At Copper we’ve made the decision to embrace distributed working.
The discussion around the need for a physical office space and the resolve to forgo the now somewhat antiquated, pre-pandemic model of the workday structure wasn’t that hard to conclude — but proactively shaping the new way of working becomes more of a puzzle to piece together. What has become clear is that simply copying an office-centric approach to our new distributed setup won’t work in the long term.
I’m in awe of the new possibilities that reinventing the old model of working brings to building amazing companies. I think it’s an unbelievable opportunity to build great startups from the ground up, with the ability to scale from the get-go. After all, we’re knowledge workers and we’ve chosen to work in startup environments because we want to make an impact.
However, one of the major structural issues startups have always faced is how to scale. Scaling effectively becomes an issue because, well, let’s just face it: Many startups simply don’t run optimally. Between the chaos of communication breakdowns and ineffective goal setting, leaders have ended up relying on osmosis for scale, for decades.
The office was perfect for this type of setup. In an office, leaders have the ability to hide behind the fact that the right processes may not have been set to enable employees, to manage them, and to create a repeatable process of incremental improvements for their area of expertise. For me, the problem exposes a real challenge with distributed working: leadership.

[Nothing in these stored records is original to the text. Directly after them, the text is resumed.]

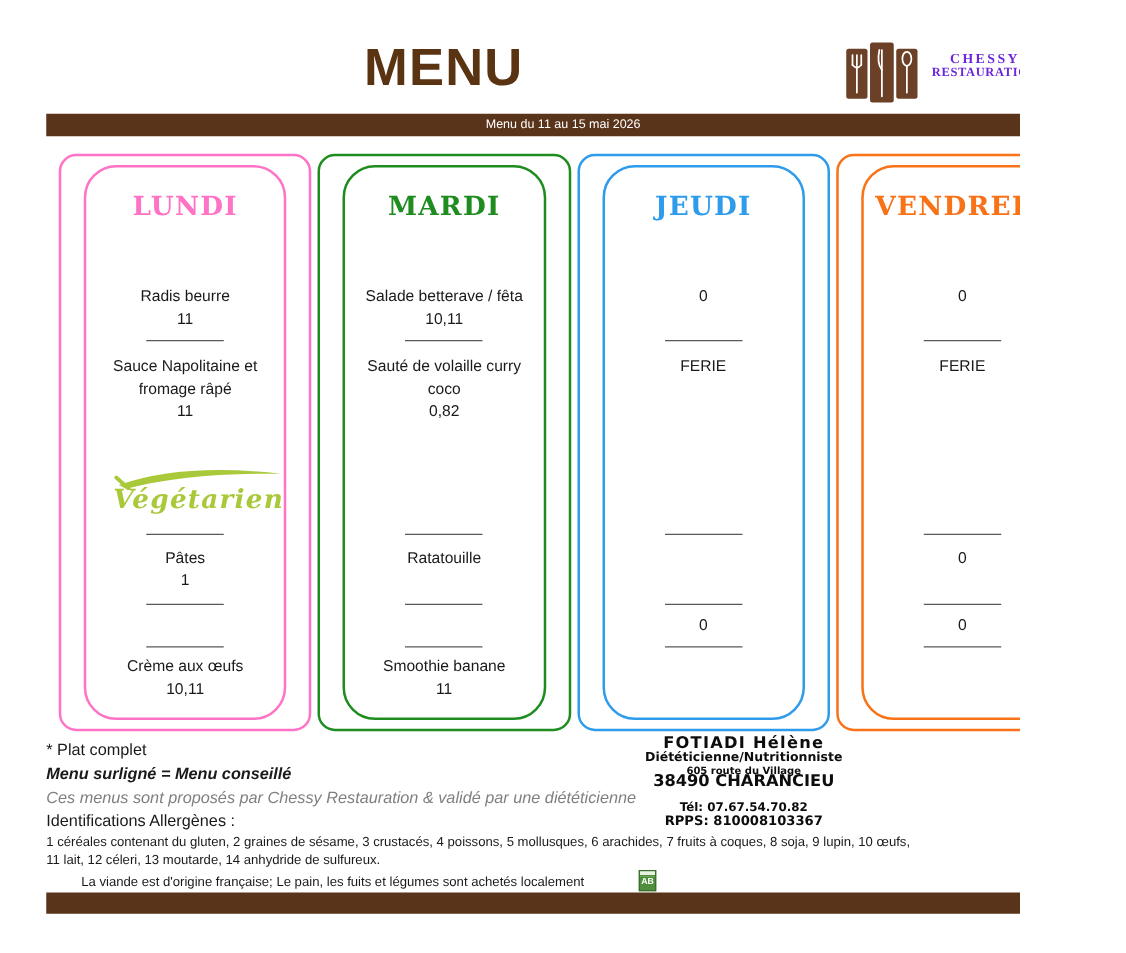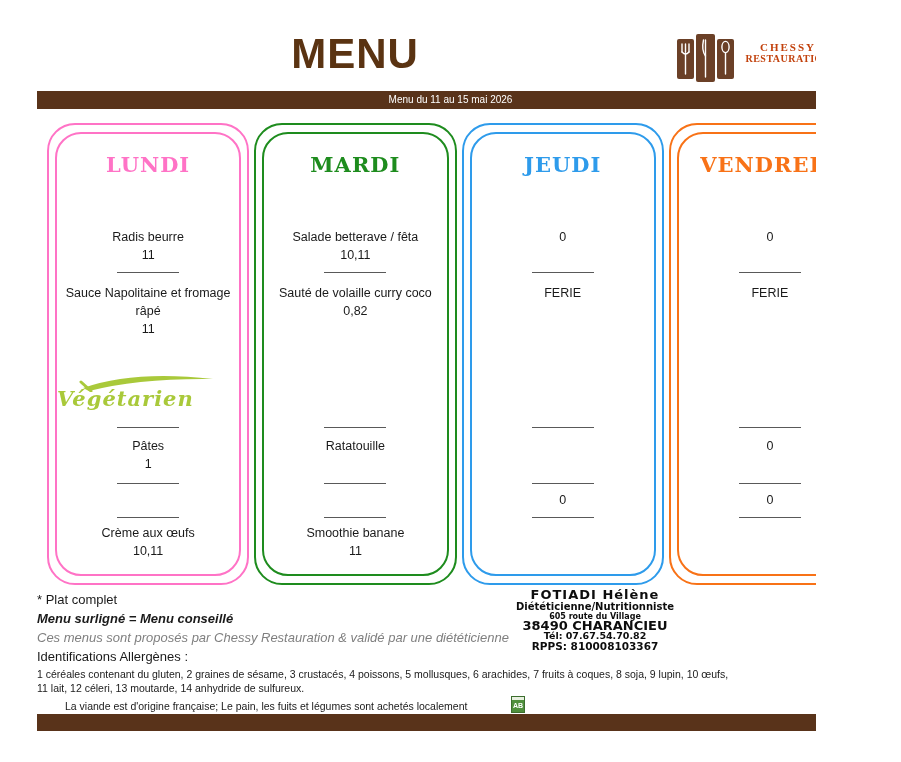"CHESSY" .brand-text { color: #c2410c -> #6d28d9 }
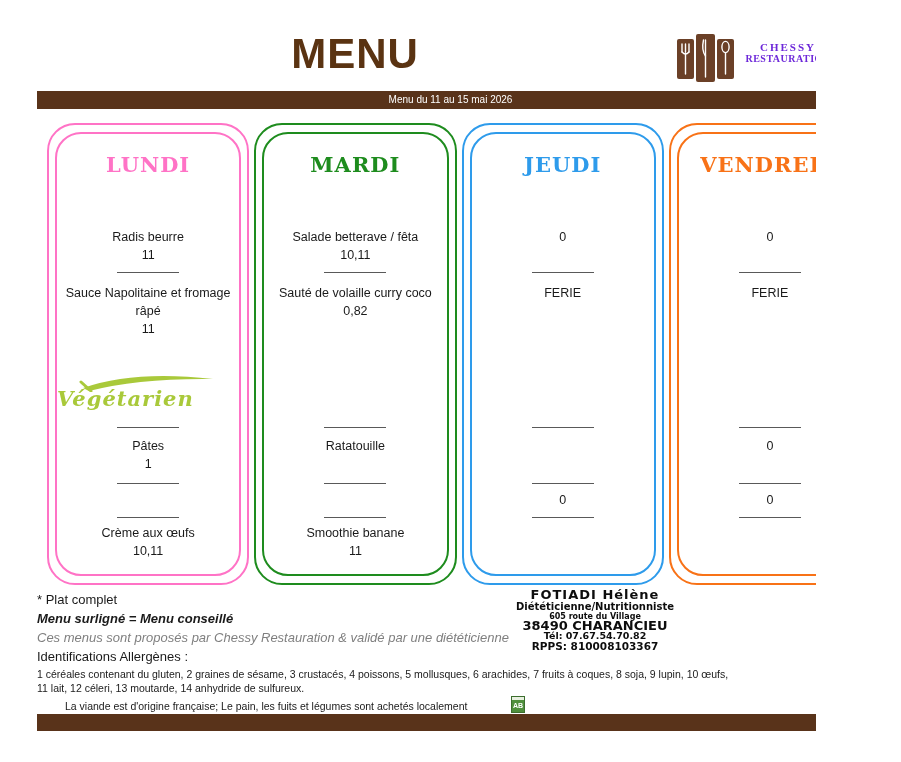"LUNDI" .day-col { border-radius: 28px -> 14px; padding: 7px 6px -> 7px 18px }
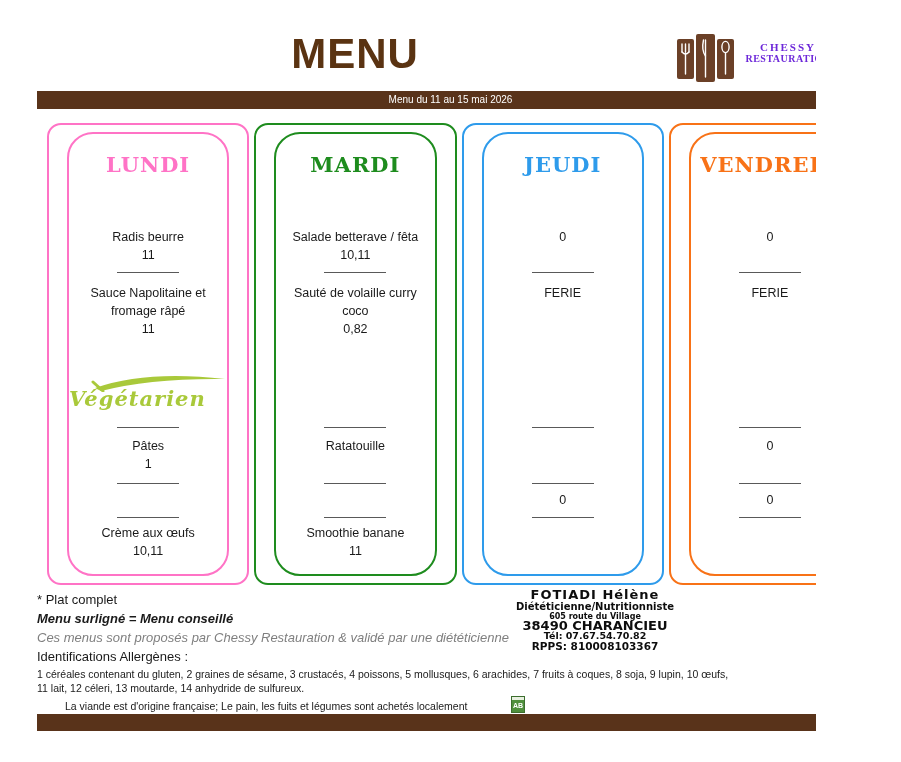"Végétarien" .veg { text-align: left -> right }
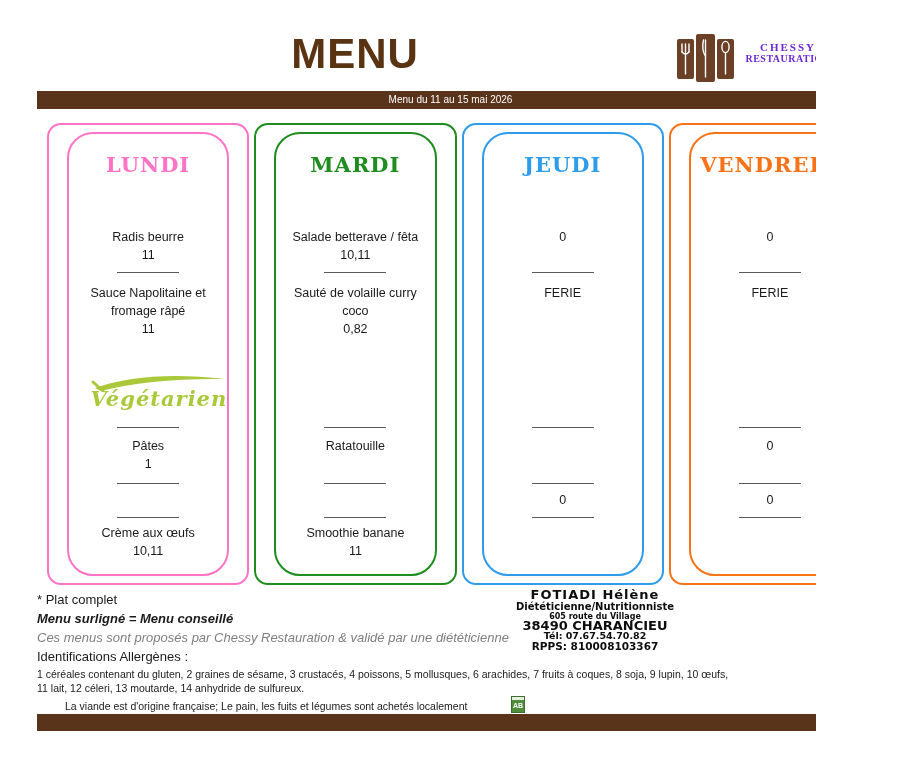"Tél: 07.67.54.70.82" .stamp-tel { margin-top: none -> 11px }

Building blocks for a successful distributed workforce
In our evolving work structure, we now need to work in very different, proactive ways — and it begins with leadership. In an office, we can sometimes rely on situational leadership (we see something and we act), but it isn’t as easy when our employees are distributed across regions and time zones.
We also have to think very carefully and a bit differently when hiring your team; remote or distributed working isn’t for everyone. In a startup, we have to optimize for people who want to make an impact. We set the bar for talent very high.
Meetings are another area that we can think through mindfully. Let’s think about the operating cadence that we design for our teams. Meetings in a synchronous work setting are very different from meetings and operating cadences of asynchronous work. One-on-ones, check-in status meetings, team-building, recurring meetings … which types of meetings are starting to feel antiquated? Are they hindering our sparks of innovation in any way? What’s the right balance?
And then we arrive at decision making. The distributed work model actually opens up vast opportunities to empower teams more. Enabling autonomy and accountability at both the individual and team level sets a momentum for the fast track to growth. (If you’re interested in how decisions can be made by teams, this article sets a strong foundation).
When we begin to deconstruct — and reinvent — the operational areas like operating cadence, meetings, decision making and communication it quickly becomes clear that there isn’t one right way to evolve the traditional structure.
It’s not just about asynchronous vs synchronous work; it’s about culture. And discussions about the culture we want to be part of.
Creating a supportive company culture for a new work model
I want to build a culture where the best people can do their best work in a supportive environment working on the biggest ideas. The opportunities that we have ahead of us to build companies that are equipped to scale and make an impact at the global level have never been greater.
Perhaps after all the hardship the pandemic has caused we can take some learnings away that help us to shape a better future for all of us. One where people from all walks of life have access to the opportunities that technology can create.